Undergraduate Courses:
Big Data, Bigger Questions
Spring 18. It is now a truism that Big Data shapes our lives. The products we buy, the news we read, our social networks, even the prison terms we are likely to serve if we run afoul of the law are all determined by algorithms we can neither control nor (for the most part) understand. In this course, we will survey the fundamentals of data and data analysis and investigate their implications for how we make knowledge, our nature and well-being as humans, and the future prospects of education and democracy. Big Data, we’ll discover, is dwarfed by the questions it raises. The course will be devoted to a philosophical exploration of these questions and to their hands-on implications. We’ll work with a local organization to take an analytics project from beginning to end. We will divide into groups according to our disciplinary interests, and those groups will: identify our partner organization’s concerns, determine sources of data that can help address them, formulate mechanisms for collecting that data, analyze the data, present our results visually, and make recommendations. Our goal will be to see how the philosophical problems we discuss abstractly become concrete in the implementation of any analytics project.

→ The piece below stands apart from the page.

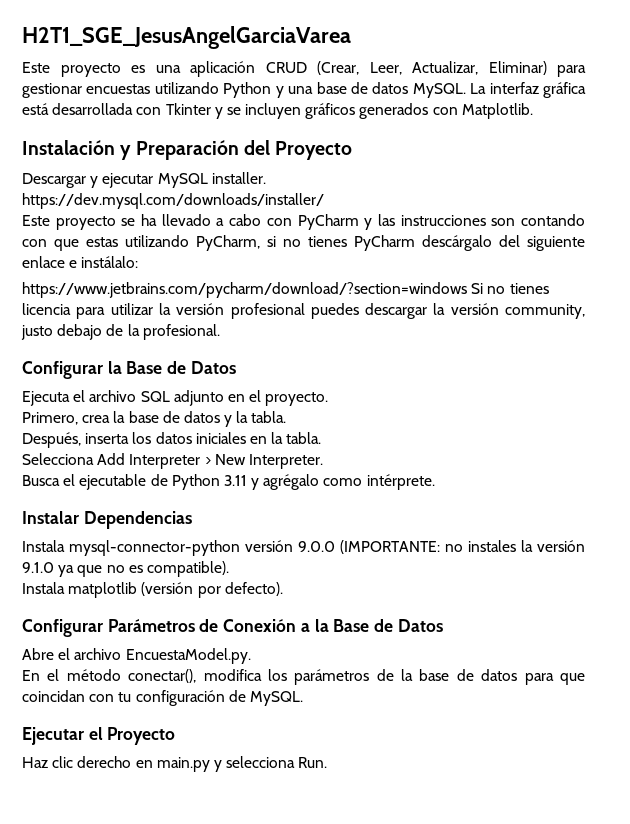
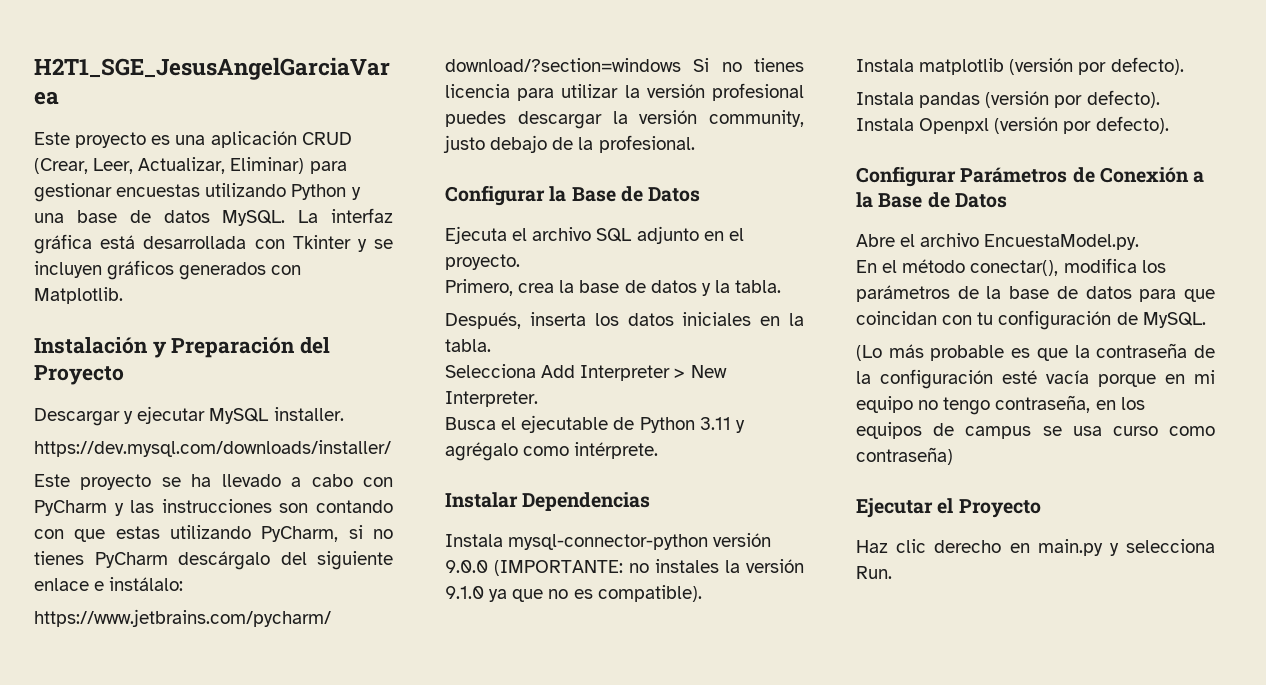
+ Instala pandas (versión por defecto). Instala Openpxl (versión por defecto).
+ (Lo más probable es que la contraseña de la configuración esté vacía porque en mi equipo no tengo contraseña, en los equipos de campus se usa curso como contraseña)

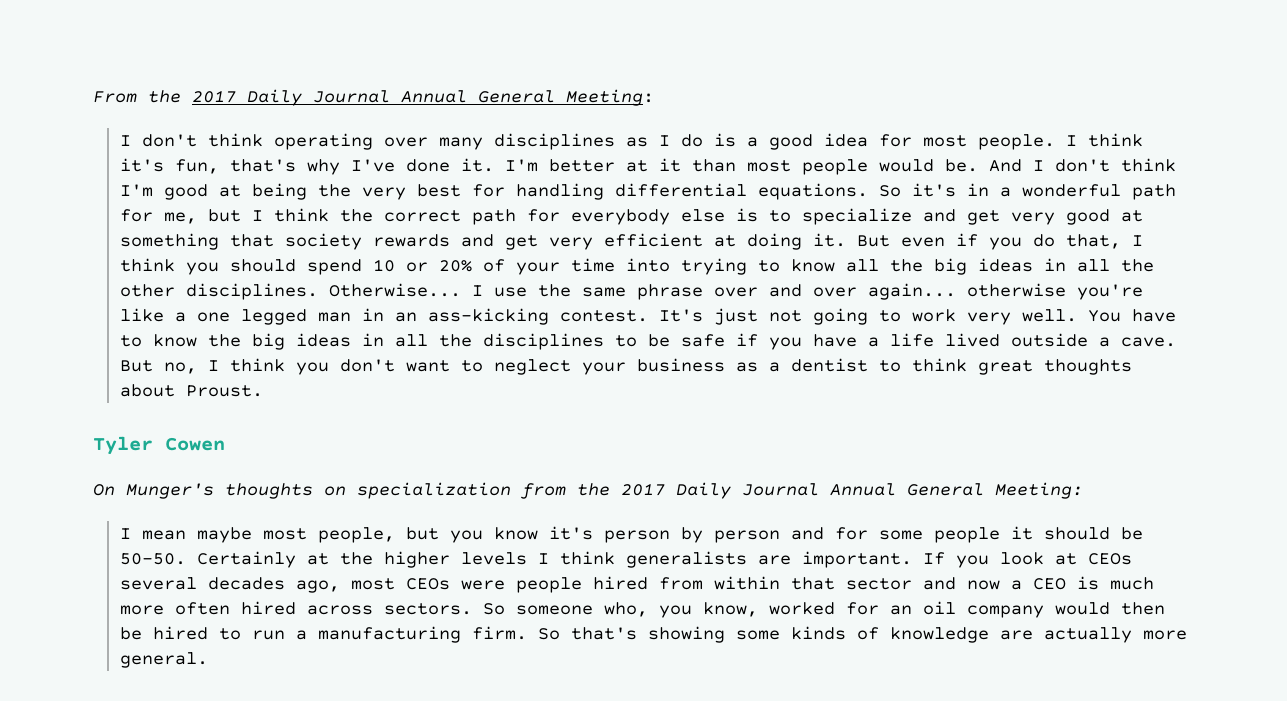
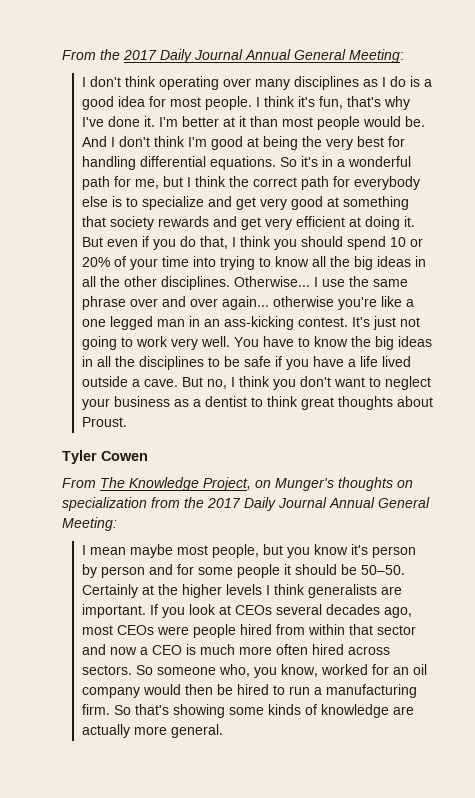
- On Munger's thoughts on specialization from the 2017 Daily Journal Annual General Meeting:
+ From The Knowledge Project, on Munger's thoughts on specialization from the 2017 Daily Journal Annual General Meeting:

The progress and outcome of the project will be reported in an online portfolio and presented to the local organization. |
The Good Life, and How to Live It (PHIL 3093)
Fall 17. All of us dream of living “the good life,” though the mental images we have of it may differ. Likewise, many of us have carefully thought-out strategies for achieving the good life as we understand it and work hard to implement those strategies. But what is the good life and what do we need to do to be sure that our own life is a good one? From the dawn of civilization, philosophers, theologians and poets have conceptualized the good life and recommended ways to achieve it. They have tried to teach us how to live happily and well. In this course, we encounter some of the most influential thinkers in Western societies who have dealt with the questions surrounding happiness and good living over more than two millennia. We read and discuss their thoughts as a way to help us develop our own philosophy of happiness and good living – a philosophy that will inform our personal life choices, console us when we encounter life’s difficulties, and guide us in our roles as friends and engaged citizens who care about the happiness of others. |
Science, Magic, and the Occult (PHIL 2042)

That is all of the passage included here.